The circuit court's "borrowed employee" analysis under the nine-factor Ruiz test results in the same conclusion under the control/direction analysis the Ninth Circuit employed in Parker and McCollum.

We hold that the circuit court conducted an appropriate analysis of the borrowed servant question and did not err in granting summary judgment.

Therefore,

The Final Judgment filed on November 29, 2006 in the Circuit Court of the First Circuit is affirmed.

DATED: Honolulu, Hawai‘i, June 27, 2008.


On the briefs:

Richard Turbin
Rai Saint Chu
Sidney D. Smith, Jr.
(Turbin Chu Smith)
Richard A. Lesser
for Plaintiffs-Appellants.

Robert G. Frame
Mark S. Hamilton
(Frame & Nakano)
for Defendants-Appellees.

Melvyn M. Miyagi
(Miyagi, Nohr & Myhre)
Co-counsel for Defendant-
Appellee Hawaii Stevedores, Inc.




1.      The Honorable Randal K.O. Lee presided.

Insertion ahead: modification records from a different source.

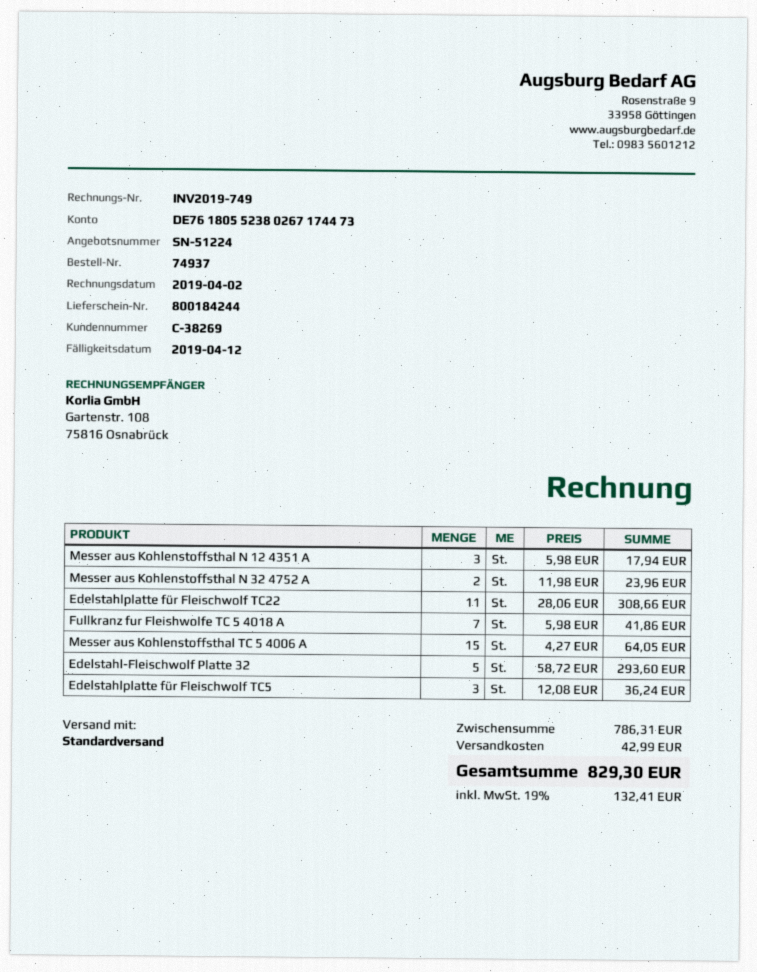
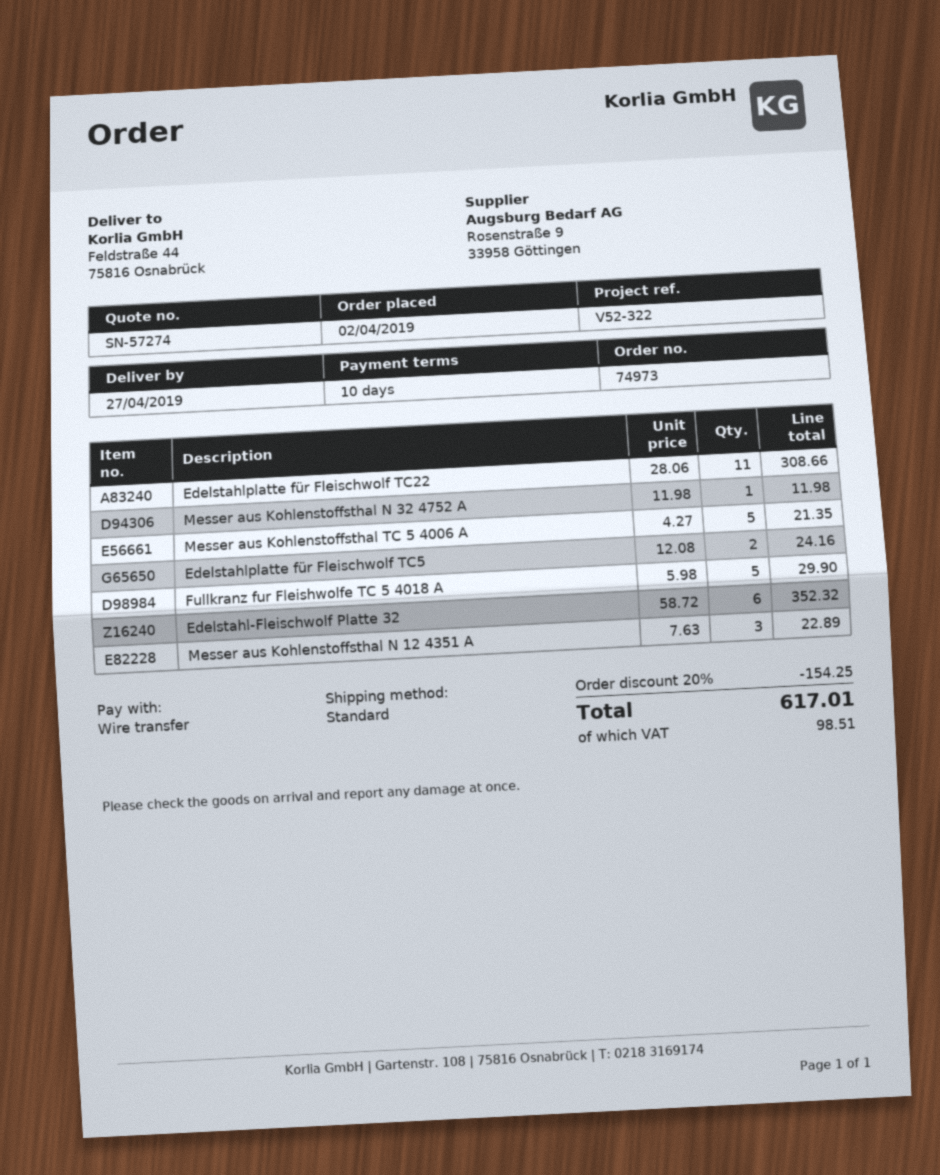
quote number: SN-51224 -> SN-57274
order number: 74937 -> 74973
Messer aus Kohlenstoffsthal N 12 4351 A: 3 x 5.98 = 17.94 -> 3 x 7.63 = 22.89
Messer aus Kohlenstoffsthal N 32 4752 A: 2 x 11.98 = 23.96 -> 1 x 11.98 = 11.98
Fullkranz fur Fleishwolfe TC 5 4018 A: 7 x 5.98 = 41.86 -> 5 x 5.98 = 29.90
Messer aus Kohlenstoffsthal TC 5 4006 A: 15 x 4.27 = 64.05 -> 5 x 4.27 = 21.35
Edelstahl-Fleischwolf Platte 32: 5 x 58.72 = 293.60 -> 6 x 58.72 = 352.32
Edelstahlplatte für Fleischwolf TC5: 3 x 12.08 = 36.24 -> 2 x 12.08 = 24.16
discount: none -> 20% = 154.25
shipping: 42.99 -> none
tax: 132.41 -> 98.51
total: 829.30 -> 617.01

2.     33 U.S.C. § 933(i) provides:

(i) Right to compensation as exclusive remedy. The right to compensation or benefits under this chapter shall be the exclusive remedy to an employee when he is injured, or to his eligible survivors or legal representatives if he is killed, by the negligence or wrong of any other person or persons in the same employ: Provided, That this provision shall not affect the liability of a person other than an officer or employee of the employer.